The whole novel has a raucous Wodehousian feel, the humor is both witty and ridiculous. John has an aristocratic male confidante, there are old biddies and matriarchs on nearly every page expressing their outrage about Hidden Souls, saucy servants talk back, a couple of ivy-covered professors including a confused entomologist pontificate, and Beth who wants to believe John's outrageous tale grows impatient with his excuses for why she must wait a full month for genuine proof of magical events. Darlington balances all his farcical elements with some trenchant attacks on the world of bestsellers, the hazards of becoming an instant sensation, and the wild fancies of rabid fans of pop lit.
I was especially pleased when Darlington added a final twist in the climax involving the magical transformation of Mr. Spalding's return to human form. John's ingenious plan backfires and he is accused of a crime leading to a farcical courtroom scene that British writers always seem to excel in.
QUOTES: Rose, the second housemaid, appeared in the doorway. She was a rural product, with robust health and limitless amiability which accompany complete lack of brain.
He felt an outcast. He would have felt a pariah, if he had been quite certain how to pronounce it.
"Please!" she said, putting her whole soul and about seventeen E's into the word.
It is not easy to know how to begin a conversation with a lady upon whom, last time you saw her, you committed assault and battery. The books of etiquette, which overflow with advice on How to Eat Asparagus and Remain a Gentleman, What to Do with Your Cherry-stones, or the Correct Form of Address to the Wife of a Rural Dean, are silent upon such problems of everyday life as this.

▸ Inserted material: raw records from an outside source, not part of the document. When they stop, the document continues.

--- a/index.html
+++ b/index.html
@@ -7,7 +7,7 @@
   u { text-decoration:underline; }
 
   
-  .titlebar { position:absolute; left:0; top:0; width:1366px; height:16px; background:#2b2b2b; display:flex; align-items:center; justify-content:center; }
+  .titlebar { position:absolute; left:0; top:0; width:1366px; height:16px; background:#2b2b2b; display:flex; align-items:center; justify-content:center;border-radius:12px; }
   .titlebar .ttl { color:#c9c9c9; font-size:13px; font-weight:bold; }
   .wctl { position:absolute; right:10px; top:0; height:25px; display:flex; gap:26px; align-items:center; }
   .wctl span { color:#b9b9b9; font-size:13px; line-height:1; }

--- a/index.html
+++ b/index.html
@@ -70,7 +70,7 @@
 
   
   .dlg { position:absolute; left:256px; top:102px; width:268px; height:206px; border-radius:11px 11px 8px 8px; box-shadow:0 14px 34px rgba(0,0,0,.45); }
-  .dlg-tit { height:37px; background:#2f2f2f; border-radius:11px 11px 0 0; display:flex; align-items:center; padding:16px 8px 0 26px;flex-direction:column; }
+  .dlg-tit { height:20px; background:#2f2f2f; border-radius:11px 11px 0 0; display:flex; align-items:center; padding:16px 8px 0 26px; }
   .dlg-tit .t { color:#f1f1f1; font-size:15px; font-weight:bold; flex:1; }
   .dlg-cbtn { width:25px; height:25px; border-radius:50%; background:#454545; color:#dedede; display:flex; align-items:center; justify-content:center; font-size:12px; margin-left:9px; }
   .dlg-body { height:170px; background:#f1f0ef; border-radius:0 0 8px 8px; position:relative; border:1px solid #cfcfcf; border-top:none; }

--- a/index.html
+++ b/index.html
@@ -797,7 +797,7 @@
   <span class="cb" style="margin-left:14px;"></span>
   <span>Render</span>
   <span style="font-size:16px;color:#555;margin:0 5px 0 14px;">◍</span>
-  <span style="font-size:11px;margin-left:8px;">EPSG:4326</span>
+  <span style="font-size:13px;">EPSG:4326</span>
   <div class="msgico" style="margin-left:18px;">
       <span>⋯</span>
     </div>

John takes Beth to Coldstream for their honeymoon. "You know, where the Guards come from." John's noted to have been a former rugby player back in his university days and I thought he meant the Coldstream Guards were an athletic team. But no, he means "the oldest regiment in the British Regular Army in continuous active service" as the Guards state on their own website. The group date back to the days of Cromwell when it was known as Monck's Regiment and was based in Coldstream, Scotland. Only after George Monck's death did the Regiment become known as Coldstream Guards.
|W. A. Darlington by Lafayette (14 August 1928)|
courtesy of National Portrait Gallery website
Among Darlington's extensive non-fiction works are The Actor and His Audience (1949) and Through the Fourth Wall (1920), a collection of essays on theater, performance, and remembrances on actors and actresses of the early 20th century, all of which first appeared in Daily Telegraph. He also wrote biographies of Richard Brinsley Sheridan (1933) #15 in Great Lives; J. M. Barrie (1938) and Laurence Olivier (1968), more an appreciation of Olivier's movie acting, published as part of "Great Contemporaries", and only 92 pages.